What Is the .NET API Simulator?
This tool lets you write C# code that mimics ASP.NET-style API controller patterns and test JSON request/response handling directly in your browser. You provide a JSON request body, write a C# handler that processes it, and see the JSON response output instantly without installing ASP.NET or running a local server.
The simulator focuses on the data-processing logic inside an ASP.NET controller action. You can parse incoming JSON using C# string operations, transform the data, and print a formatted JSON response. This is the same logic you would place inside a controller action method that returns Ok() or JsonResult in a real ASP.NET application.
All code runs on a remote sandboxed server powered by the Piston API. Your browser sends the C# source code and the JSON request body to the server, which compiles and executes the program inside an isolated container and returns the printed output as the simulated API response.
How It Works
- Write your C# controller logic in the editor panel. The code reads a JSON request body from standard input, processes the data, and prints a JSON response to standard output.
- Enter a JSON request body in the Request Body field. This simulates the payload that would be sent to an ASP.NET API endpoint.
- Add route arguments in the Route Args field if your handler expects route parameters such as a product ID or resource name.
- Click the Run button to send your code and input to the execution server. The server compiles and runs the C# program with your JSON body provided through standard input.
- View the response in the Response panel. The output shows whatever your handler prints, which is typically a formatted JSON response object.
Step-by-Step Example
Suppose you want to simulate an ASP.NET controller endpoint that accepts a user's name and email, then returns a registration confirmation. Here is how to do it:
First, type the following code into the editor panel:
using System;
public class Program {
public static void Main(string[] args) {
string body = Console.In.ReadToEnd();
string name = "guest";
string email = "unknown";
if (!string.IsNullOrEmpty(body)) {
name = ExtractValue(body, "name") ?? "guest";
email = ExtractValue(body, "email") ?? "unknown";
}
Console.WriteLine("{");
Console.WriteLine(" \"status\": \"ok\",");
Console.WriteLine(" \"message\": \"Welcome " + name + "\",");
Console.WriteLine(" \"email\": \"" + email + "\",");
Console.WriteLine(" \"framework\": \".NET\"");
Console.WriteLine("}");
}
static string ExtractValue(string json, string key) {
string marker = "\"" + key + "\"";
int idx = json.IndexOf(marker);
if (idx < 0) return null;
int colon = json.IndexOf(':', idx + marker.Length);
if (colon < 0) return null;
int q1 = json.IndexOf('"', colon + 1);
if (q1 < 0) return null;
int q2 = json.IndexOf('"', q1 + 1);
if (q2 <= q1) return null;
return json.Substring(q1 + 1, q2 - q1 - 1);
}
}
Next, enter the following JSON in the Request Body field:
{"name": "Asha", "email": "asha@example.com"}
Now click the Run button. The server compiles and executes your C# handler with the provided JSON body. After a moment, the Response panel displays a JSON object with the registration confirmation.

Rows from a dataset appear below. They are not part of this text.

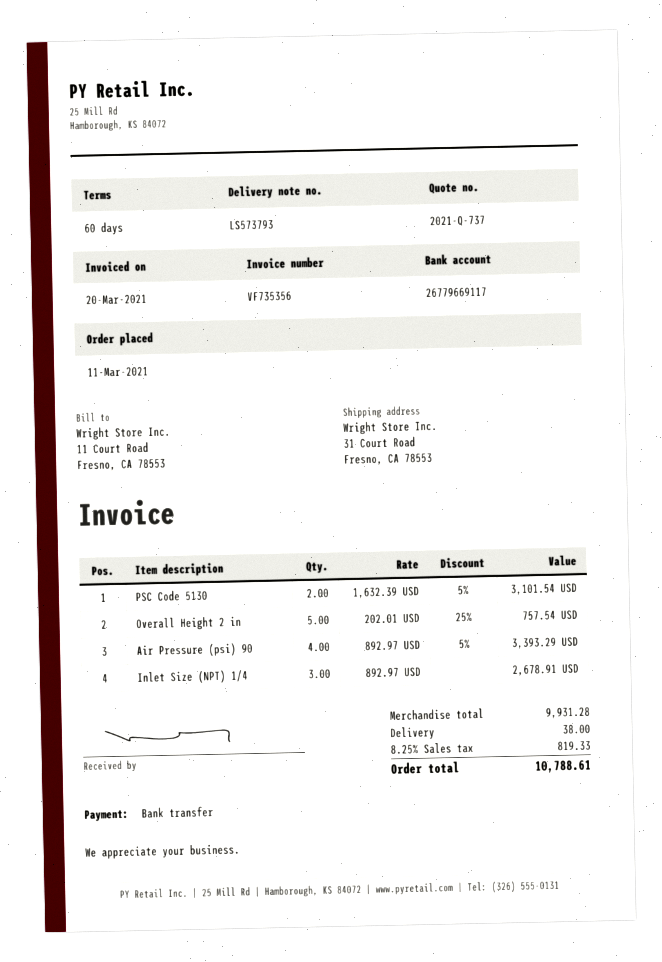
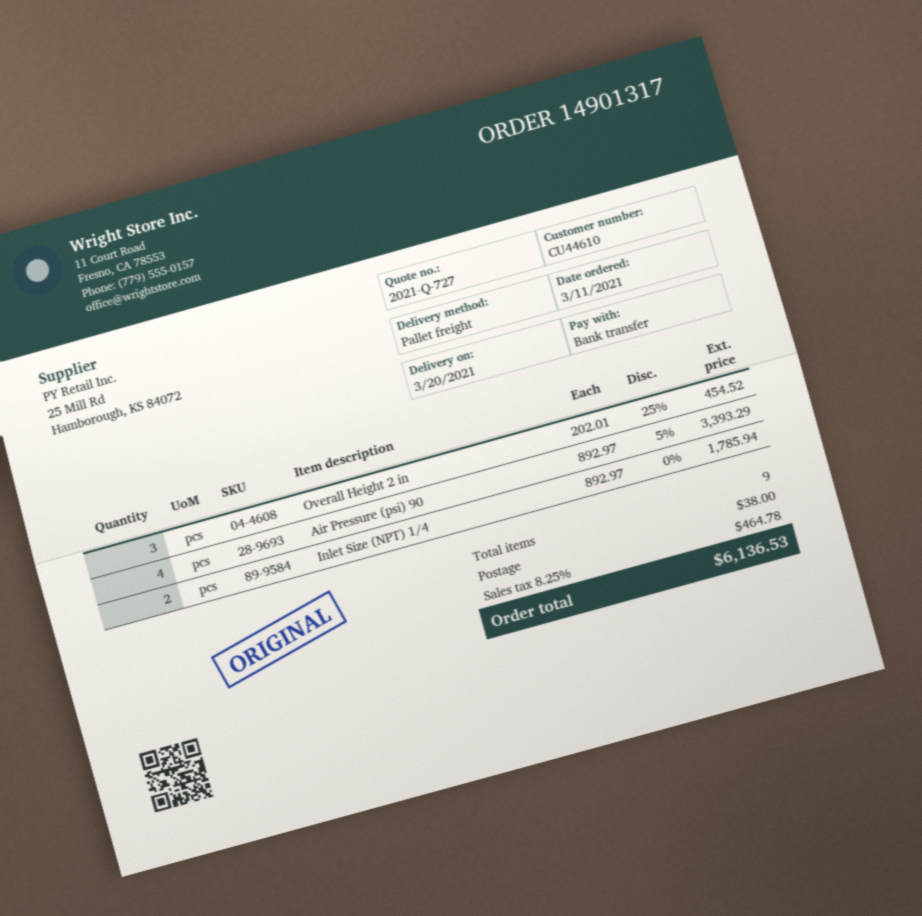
quote number: 2021-Q-737 -> 2021-Q-727
PSC Code 5130: 2 x 1632.39 - 5% = 3101.54 -> none
Overall Height 2 in: 5 x 202.01 - 25% = 757.54 -> 3 x 202.01 - 25% = 454.52
Inlet Size (NPT) 1/4: 3 x 892.97 = 2678.91 -> 2 x 892.97 = 1785.94
tax: 8.25% = 819.33 -> 8.25% = 464.78
total: 10788.61 -> 6136.53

You can modify the request body or the controller logic and run again to test different scenarios, just as you would iterate on a real ASP.NET controller action.
Use Cases
- Learning ASP.NET controller patterns. Understand how ASP.NET controllers parse JSON request bodies and construct JSON responses without setting up a full .NET project.

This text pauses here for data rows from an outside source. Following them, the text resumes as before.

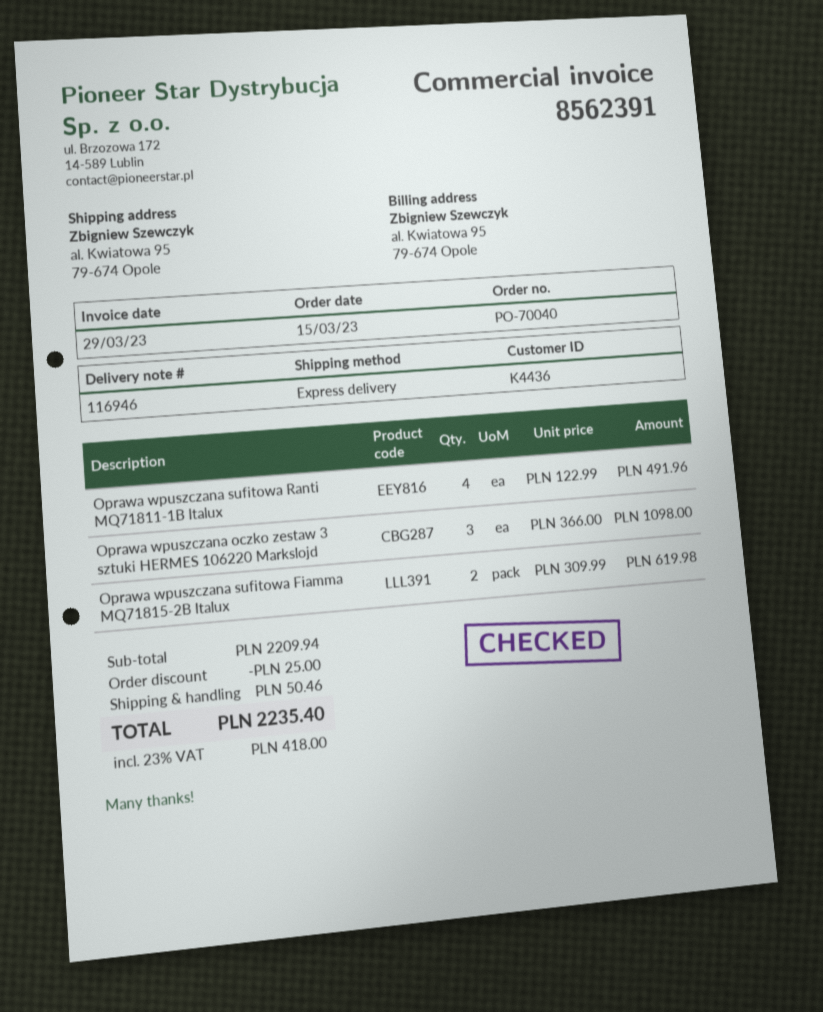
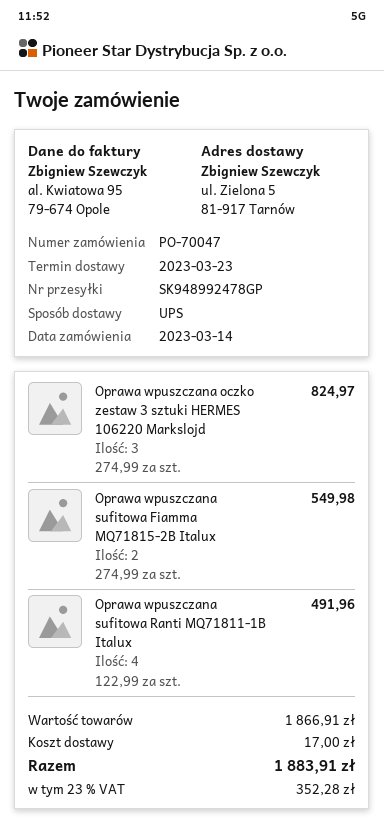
order number: PO-70040 -> PO-70047
order date: 2023-03-15 -> 2023-03-14
shipping method: express -> UPS
ship to: al. Kwiatowa 95, 79-674 Opole -> ul. Zielona 5, 81-917 Tarnów
Oprawa wpuszczana oczko zestaw 3 sztuki HERMES 106220 Markslojd: 3 x 366.00 = 1098.00 -> 3 x 274.99 = 824.97
Oprawa wpuszczana sufitowa Fiamma MQ71815-2B Italux: 2 x 309.99 = 619.98 -> 2 x 274.99 = 549.98
subtotal: 2209.94 -> 1866.91
discount: 25.00 -> none
shipping: 50.46 -> 17.00
tax: 23% = 418.00 -> 23% = 352.28
total: 2235.40 -> 1883.91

- Prototyping API response logic. Quickly test data transformation and validation logic in C# before implementing it in a full ASP.NET application.
- Practicing JSON handling in C#. Experiment with string parsing, data extraction, and JSON response construction using C#'s standard library.
- Teaching REST API concepts. Demonstrate request/response cycles, controller patterns, and JSON formatting in a classroom or tutorial setting.
- Testing edge cases. Verify how your handler logic responds to missing fields, empty bodies, or unexpected data types without deploying an ASP.NET application.
Limitations and Notes
- No real ASP.NET server. This is a simulation. The ASP.NET framework is not installed or running. You write handler logic in plain C#.
- No Entity Framework. There is no database or Entity Framework support in the sandbox. Simulate data with C# collections and objects instead.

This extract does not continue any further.